→ Assignment: No pictures should appear. The lines from the beginning of the listing through the one holding "GroupNSCI New Security Context Indicator" must be reproduced exactly, and nothing more.

→ Available data:
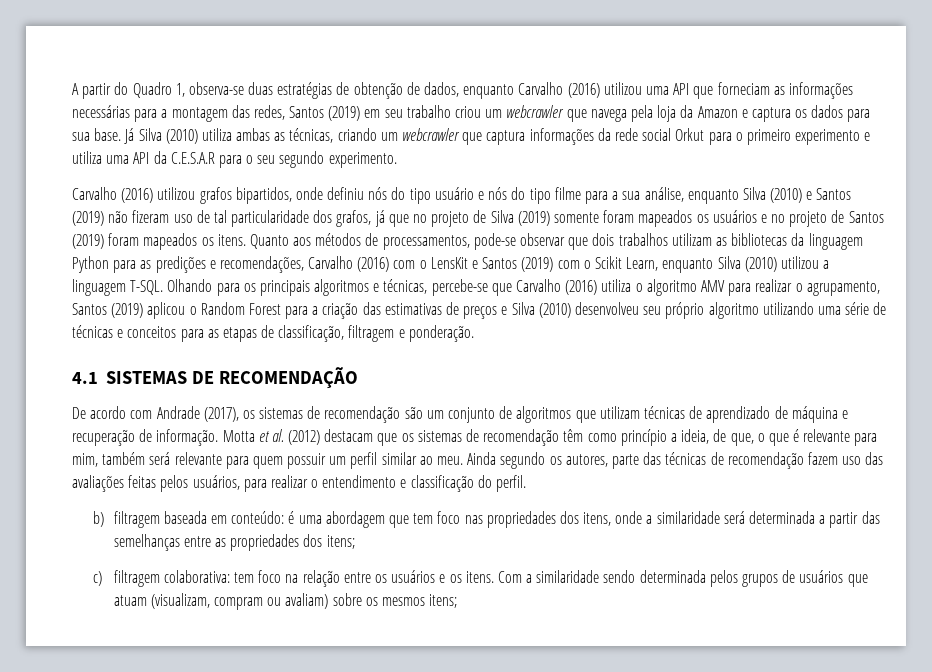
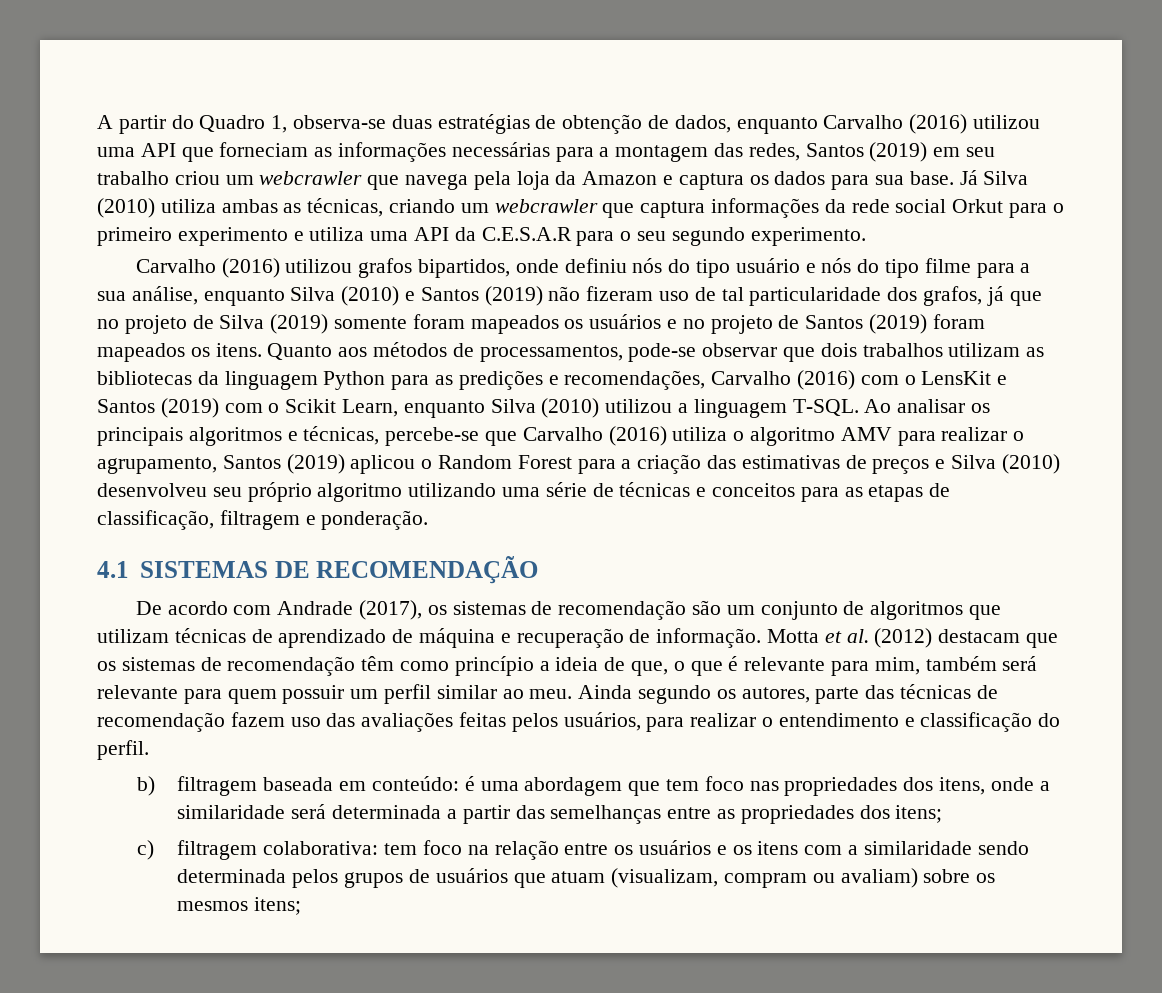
- Olhando para os principais algoritmos e técnicas, percebe-se que Carvalho (2016) utiliza o algoritmo AMV para realizar o agrupamento, Santos (2019) aplicou o Random Forest para a criação das estimativas de preços e Silva (2010) desenvolveu seu próprio algoritmo utilizando uma série de técnicas e conceitos para as etapas de classificação, filtragem e ponderação.
+ Ao analisar os principais algoritmos e técnicas, percebe-se que Carvalho (2016) utiliza o algoritmo AMV para realizar o agrupamento, Santos (2019) aplicou o Random Forest para a criação das estimativas de preços e Silva (2010) desenvolveu seu próprio algoritmo utilizando uma série de técnicas e conceitos para as etapas de classificação, filtragem e ponderação.
- Motta et al. (2012) destacam que os sistemas de recomendação têm como princípio a ideia, de que, o que é relevante para mim, também será relevante para quem possuir um perfil similar ao meu.
+ Motta et al. (2012) destacam que os sistemas de recomendação têm como princípio a ideia de que, o que é relevante para mim, também será relevante para quem possuir um perfil similar ao meu.
- c) filtragem colaborativa: tem foco na relação entre os usuários e os itens. Com a similaridade sendo determinada pelos grupos de usuários que atuam (visualizam, compram ou avaliam) sobre os mesmos itens;
+ c) filtragem colaborativa: tem foco na relação entre os usuários e os itens com a similaridade sendo determinada pelos grupos de usuários que atuam (visualizam, compram ou avaliam) sobre os mesmos itens;

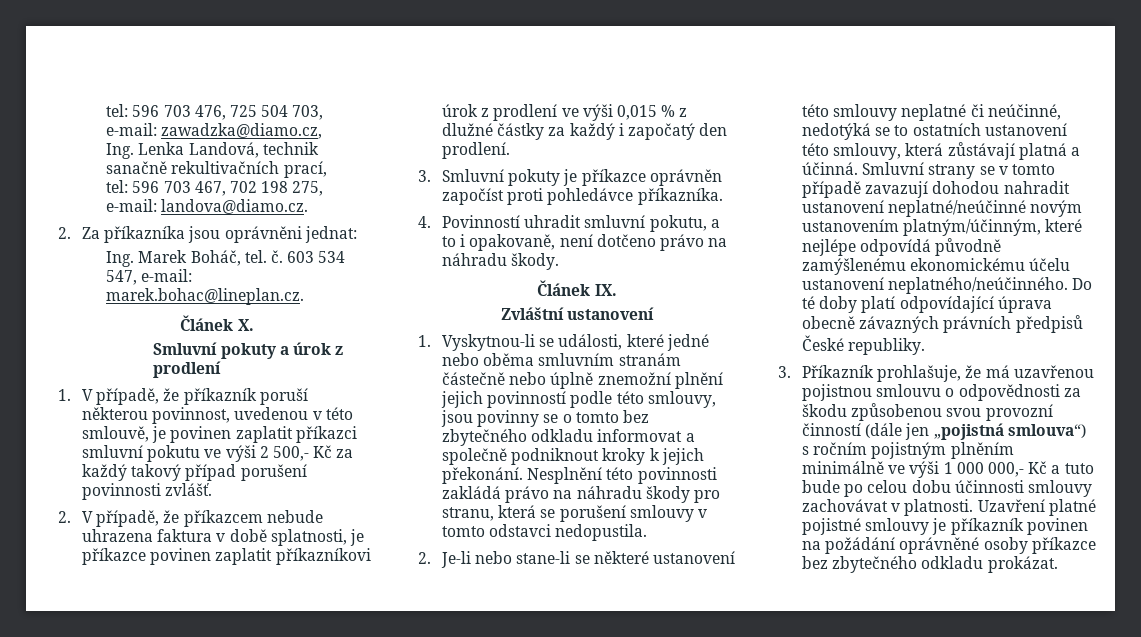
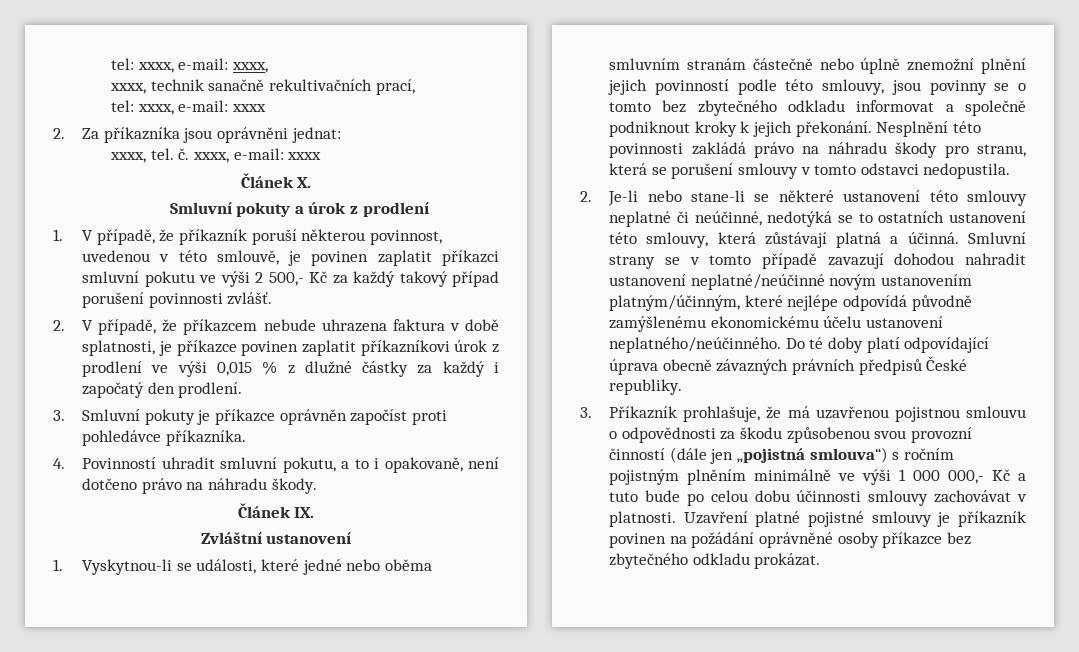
- tel: 596 703 476, 725 504 703, e-mail: zawadzka@diamo.cz,
- Ing. Lenka Landová, technik sanačně rekultivačních prací,
+ tel: xxxx, e-mail: xxxx,
+ xxxx, technik sanačně rekultivačních prací,
- tel: 596 703 467, 702 198 275, e-mail: landova@diamo.cz.
+ tel: xxxx, e-mail: xxxx
- Ing. Marek Boháč, tel. č. 603 534 547, e-mail: marek.bohac@lineplan.cz.
+ xxxx, tel. č. xxxx, e-mail: xxxx

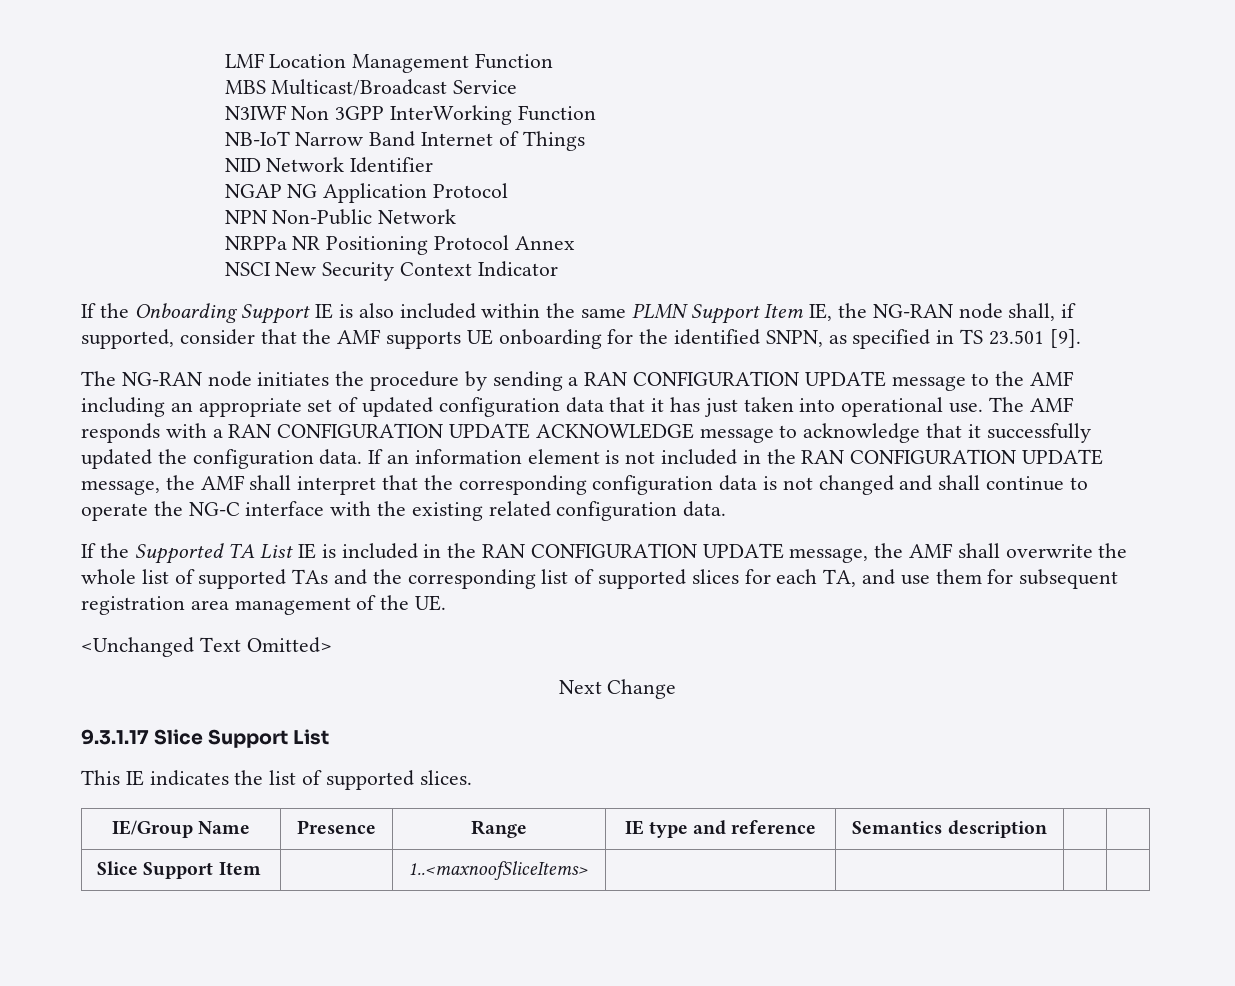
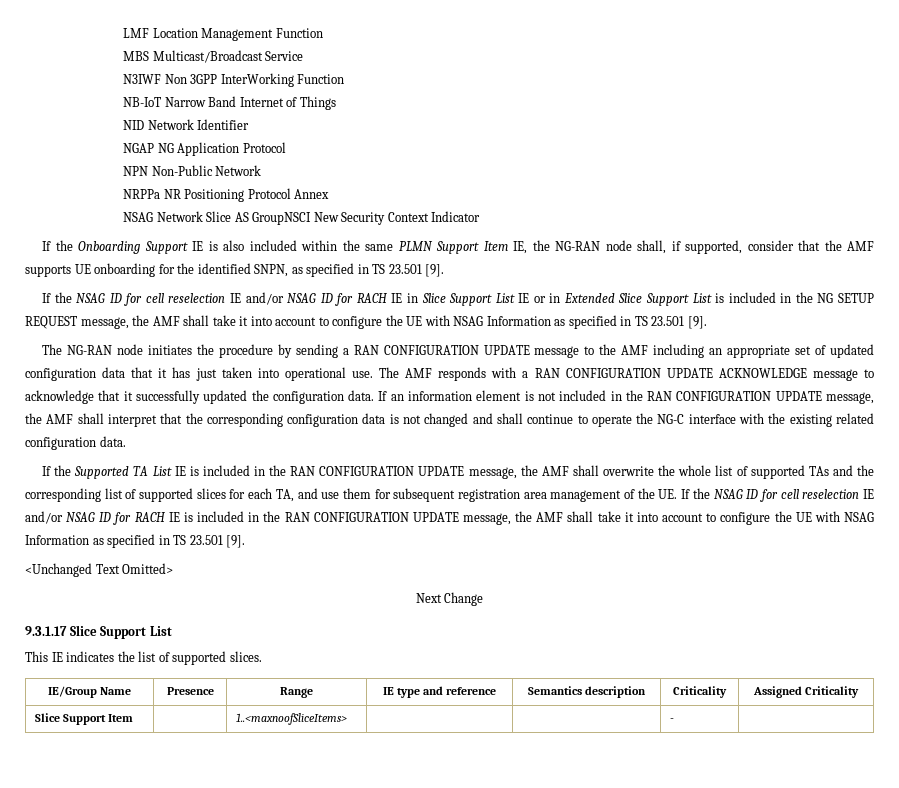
- NSCI New Security Context Indicator
+ NSAG Network Slice AS GroupNSCI New Security Context Indicator
+ If the NSAG ID for cell reselection IE and/or NSAG ID for RACH IE in Slice Support List IE or in Extended Slice Support List is included in the NG SETUP REQUEST message, the AMF shall take it into account to configure the UE with NSAG Information as specified in TS 23.501 [9].
- If the Supported TA List IE is included in the RAN CONFIGURATION UPDATE message, the AMF shall overwrite the whole list of supported TAs and the corresponding list of supported slices for each TA, and use them for subsequent registration area management of the UE.
+ If the Supported TA List IE is included in the RAN CONFIGURATION UPDATE message, the AMF shall overwrite the whole list of supported TAs and the corresponding list of supported slices for each TA, and use them for subsequent registration area management of the UE. If the NSAG ID for cell reselection IE and/or NSAG ID for RACH IE is included in the RAN CONFIGURATION UPDATE message, the AMF shall take it into account to configure the UE with NSAG Information as specified in TS 23.501 [9].
- IE/Group Name | Presence | Range | IE type and reference | Semantics description | |
+ IE/Group Name | Presence | Range | IE type and reference | Semantics description | Criticality | Assigned Criticality
- Slice Support Item | | 1..<maxnoofSliceItems> | | | |
+ Slice Support Item | | 1..<maxnoofSliceItems> | | | - |

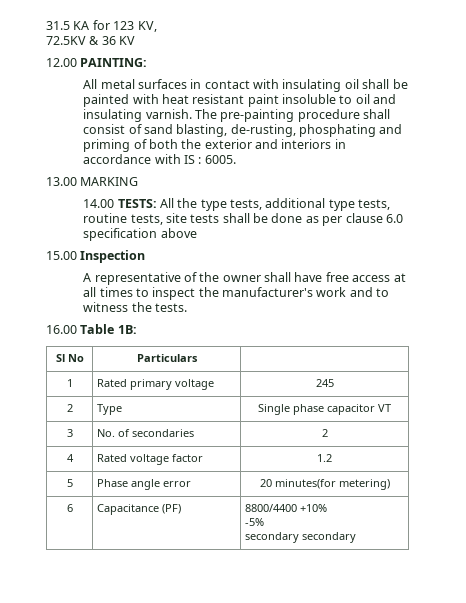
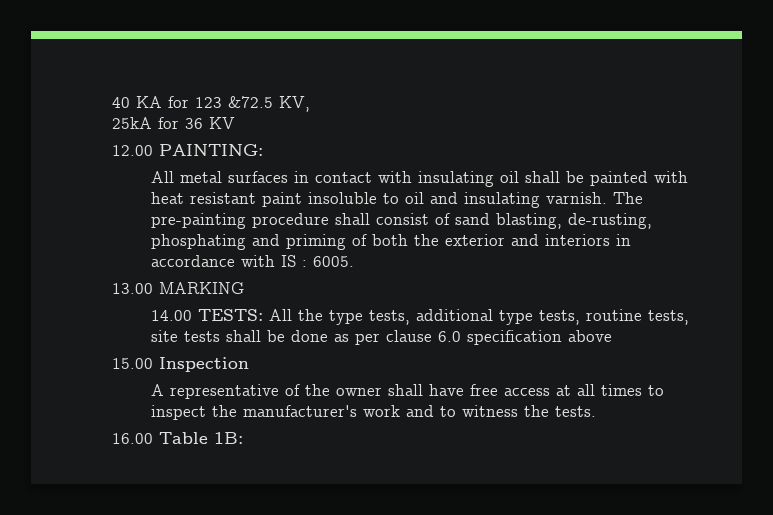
- 31.5 KA for 123 KV,
+ 40 KA for 123 &72.5 KV,
- 72.5KV & 36 KV
+ 25kA for 36 KV
- Sl No | Particulars |
- 1 | Rated primary voltage | 245
- 2 | Type | Single phase capacitor VT
- 3 | No. of secondaries | 2
- 4 | Rated voltage factor | 1.2
- 5 | Phase angle error | 20 minutes(for metering)
- 6 | Capacitance (PF) | 8800/4400 +10%
- -5%
- secondary secondary

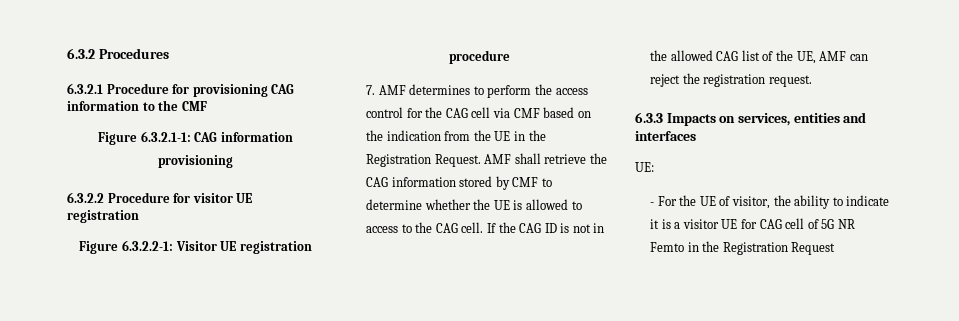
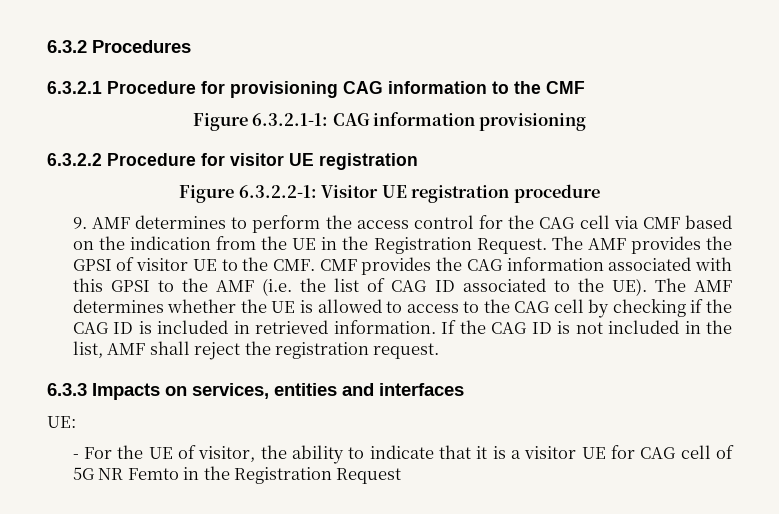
- 7. AMF determines to perform the access control for the CAG cell via CMF based on the indication from the UE in the Registration Request.
+ 9. AMF determines to perform the access control for the CAG cell via CMF based on the indication from the UE in the Registration Request.
- AMF shall retrieve the CAG information stored by CMF to determine whether the UE is allowed to access to the CAG cell.
+ The AMF provides the GPSI of visitor UE to the CMF. CMF provides the CAG information associated with this GPSI to the AMF (i.e. the list of CAG ID associated to the UE). The AMF determines whether the UE is allowed to access to the CAG cell by checking if the CAG ID is included in retrieved information.
- If the CAG ID is not in the allowed CAG list of the UE, AMF can reject the registration request.
+ If the CAG ID is not included in the list, AMF shall reject the registration request.
- - For the UE of visitor, the ability to indicate it is a visitor UE for CAG cell of 5G NR Femto in the Registration Request
+ - For the UE of visitor, the ability to indicate that it is a visitor UE for CAG cell of 5G NR Femto in the Registration Request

→ Result for this task:
- Olhando para os principais algoritmos e técnicas, percebe-se que Carvalho (2016) utiliza o algoritmo AMV para realizar o agrupamento, Santos (2019) aplicou o Random Forest para a criação das estimativas de preços e Silva (2010) desenvolveu seu próprio algoritmo utilizando uma série de técnicas e conceitos para as etapas de classificação, filtragem e ponderação.
+ Ao analisar os principais algoritmos e técnicas, percebe-se que Carvalho (2016) utiliza o algoritmo AMV para realizar o agrupamento, Santos (2019) aplicou o Random Forest para a criação das estimativas de preços e Silva (2010) desenvolveu seu próprio algoritmo utilizando uma série de técnicas e conceitos para as etapas de classificação, filtragem e ponderação.
- Motta et al. (2012) destacam que os sistemas de recomendação têm como princípio a ideia, de que, o que é relevante para mim, também será relevante para quem possuir um perfil similar ao meu.
+ Motta et al. (2012) destacam que os sistemas de recomendação têm como princípio a ideia de que, o que é relevante para mim, também será relevante para quem possuir um perfil similar ao meu.
- c) filtragem colaborativa: tem foco na relação entre os usuários e os itens. Com a similaridade sendo determinada pelos grupos de usuários que atuam (visualizam, compram ou avaliam) sobre os mesmos itens;
+ c) filtragem colaborativa: tem foco na relação entre os usuários e os itens com a similaridade sendo determinada pelos grupos de usuários que atuam (visualizam, compram ou avaliam) sobre os mesmos itens;

- tel: 596 703 476, 725 504 703, e-mail: zawadzka@diamo.cz,
- Ing. Lenka Landová, technik sanačně rekultivačních prací,
+ tel: xxxx, e-mail: xxxx,
+ xxxx, technik sanačně rekultivačních prací,
- tel: 596 703 467, 702 198 275, e-mail: landova@diamo.cz.
+ tel: xxxx, e-mail: xxxx
- Ing. Marek Boháč, tel. č. 603 534 547, e-mail: marek.bohac@lineplan.cz.
+ xxxx, tel. č. xxxx, e-mail: xxxx

- NSCI New Security Context Indicator
+ NSAG Network Slice AS GroupNSCI New Security Context Indicator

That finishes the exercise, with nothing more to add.